What is expected: Without the pictures, give the records again exactly as they appear.

[Stored entries]
#####
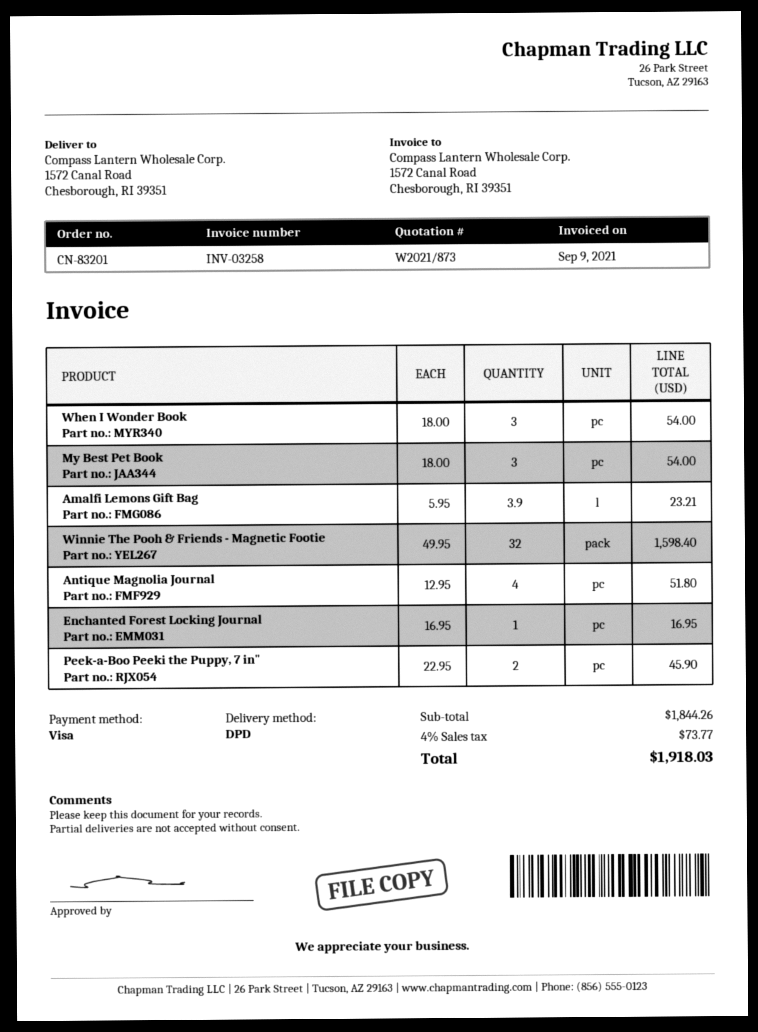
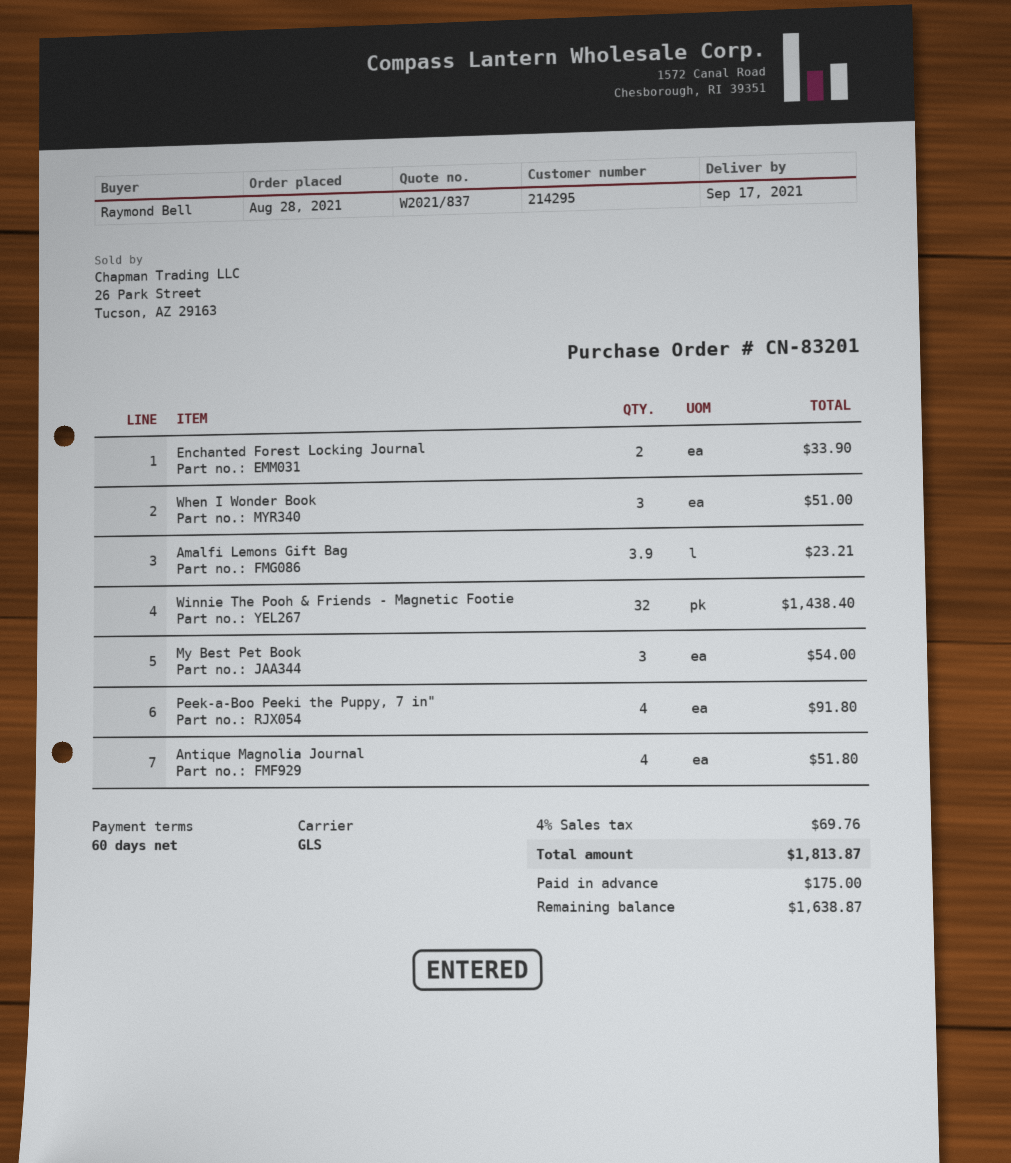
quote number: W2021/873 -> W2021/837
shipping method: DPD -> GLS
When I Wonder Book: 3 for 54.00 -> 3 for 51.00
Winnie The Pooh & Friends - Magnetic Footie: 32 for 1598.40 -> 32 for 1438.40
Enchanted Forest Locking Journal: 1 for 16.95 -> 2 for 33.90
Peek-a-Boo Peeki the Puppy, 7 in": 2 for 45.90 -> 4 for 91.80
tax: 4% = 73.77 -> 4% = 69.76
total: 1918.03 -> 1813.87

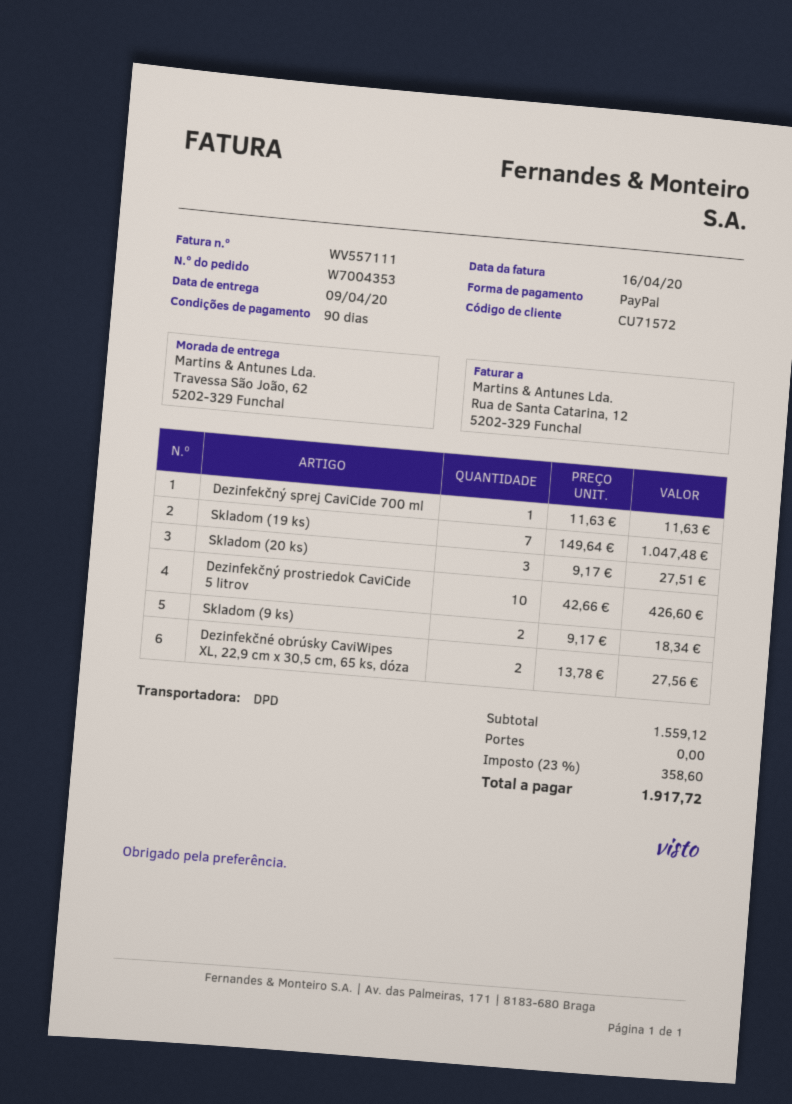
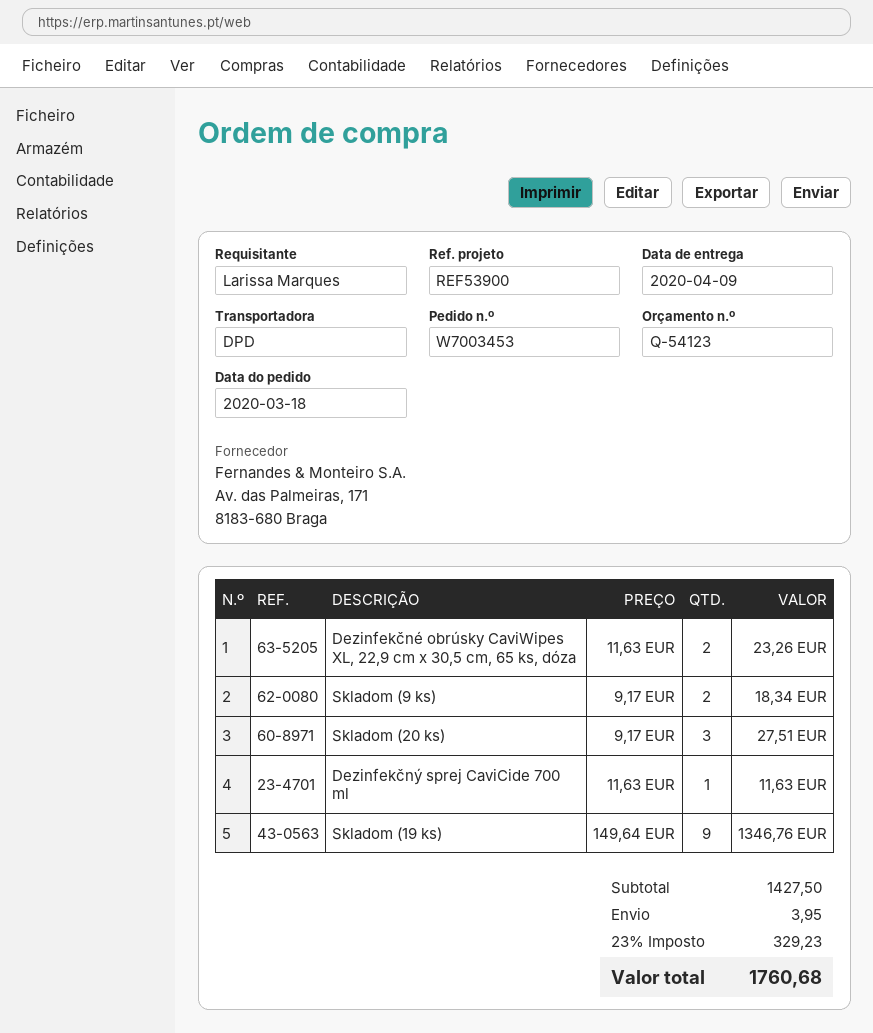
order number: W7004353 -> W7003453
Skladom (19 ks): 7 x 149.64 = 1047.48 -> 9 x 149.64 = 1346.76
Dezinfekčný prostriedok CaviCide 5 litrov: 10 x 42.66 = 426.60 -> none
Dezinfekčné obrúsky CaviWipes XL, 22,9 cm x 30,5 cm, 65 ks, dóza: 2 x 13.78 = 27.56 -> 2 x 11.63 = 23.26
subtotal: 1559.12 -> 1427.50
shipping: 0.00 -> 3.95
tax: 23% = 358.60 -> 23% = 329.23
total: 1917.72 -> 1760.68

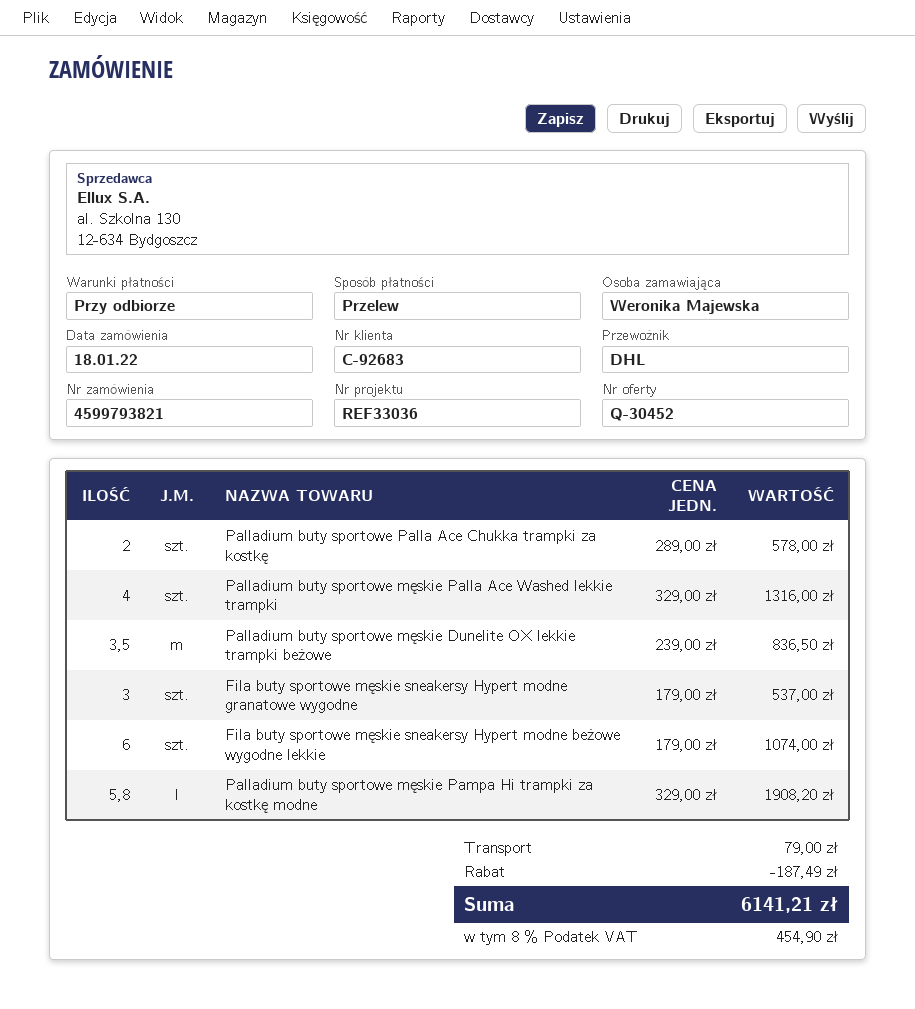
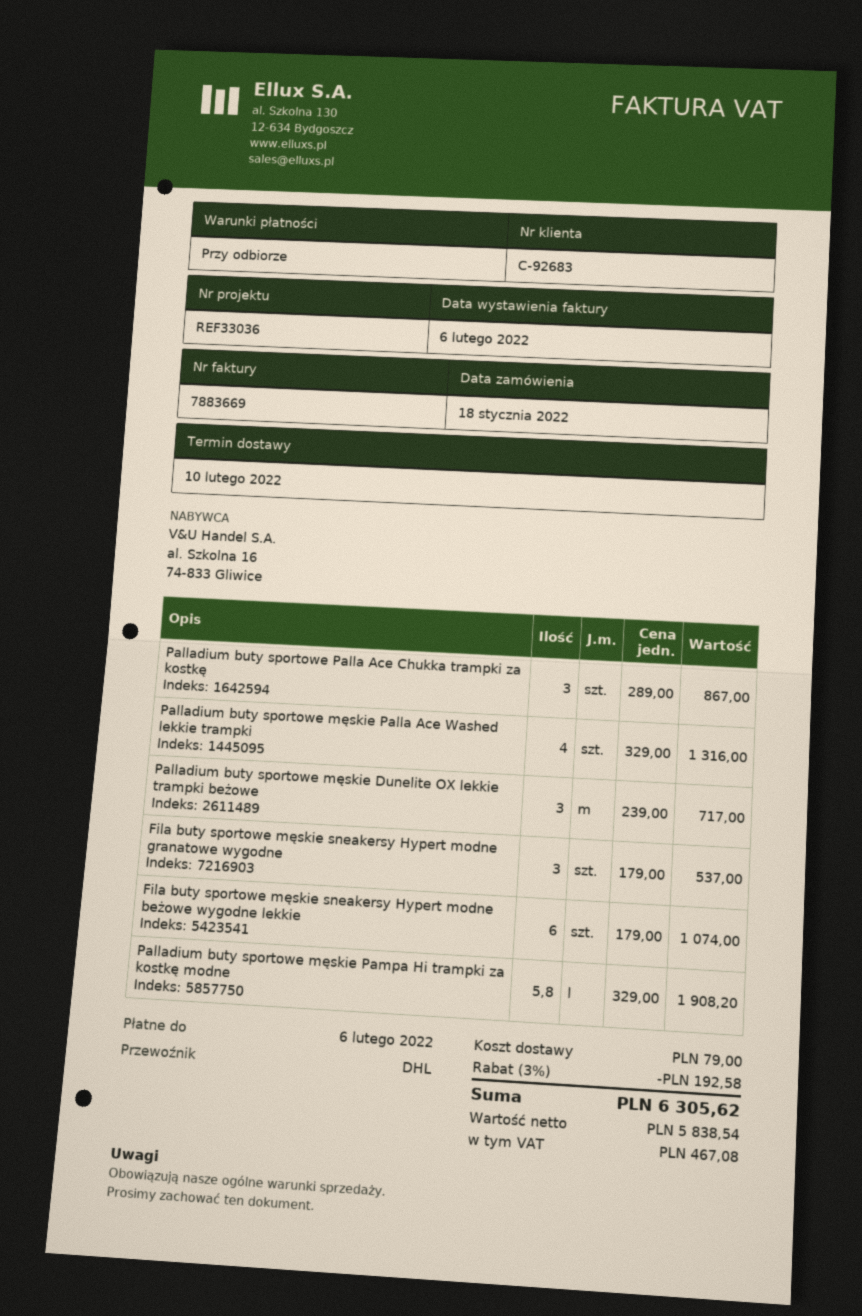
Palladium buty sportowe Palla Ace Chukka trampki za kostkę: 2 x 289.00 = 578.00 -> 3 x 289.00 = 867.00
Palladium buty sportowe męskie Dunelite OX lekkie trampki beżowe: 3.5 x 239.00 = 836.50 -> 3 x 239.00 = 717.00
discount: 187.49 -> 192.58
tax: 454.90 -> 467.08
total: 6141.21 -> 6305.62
#####
Solved exercise:
quote number: W2021/873 -> W2021/837
shipping method: DPD -> GLS
When I Wonder Book: 3 for 54.00 -> 3 for 51.00
Winnie The Pooh & Friends - Magnetic Footie: 32 for 1598.40 -> 32 for 1438.40
Enchanted Forest Locking Journal: 1 for 16.95 -> 2 for 33.90
Peek-a-Boo Peeki the Puppy, 7 in": 2 for 45.90 -> 4 for 91.80
tax: 4% = 73.77 -> 4% = 69.76
total: 1918.03 -> 1813.87

order number: W7004353 -> W7003453
Skladom (19 ks): 7 x 149.64 = 1047.48 -> 9 x 149.64 = 1346.76
Dezinfekčný prostriedok CaviCide 5 litrov: 10 x 42.66 = 426.60 -> none
Dezinfekčné obrúsky CaviWipes XL, 22,9 cm x 30,5 cm, 65 ks, dóza: 2 x 13.78 = 27.56 -> 2 x 11.63 = 23.26
subtotal: 1559.12 -> 1427.50
shipping: 0.00 -> 3.95
tax: 23% = 358.60 -> 23% = 329.23
total: 1917.72 -> 1760.68

Palladium buty sportowe Palla Ace Chukka trampki za kostkę: 2 x 289.00 = 578.00 -> 3 x 289.00 = 867.00
Palladium buty sportowe męskie Dunelite OX lekkie trampki beżowe: 3.5 x 239.00 = 836.50 -> 3 x 239.00 = 717.00
discount: 187.49 -> 192.58
tax: 454.90 -> 467.08
total: 6141.21 -> 6305.62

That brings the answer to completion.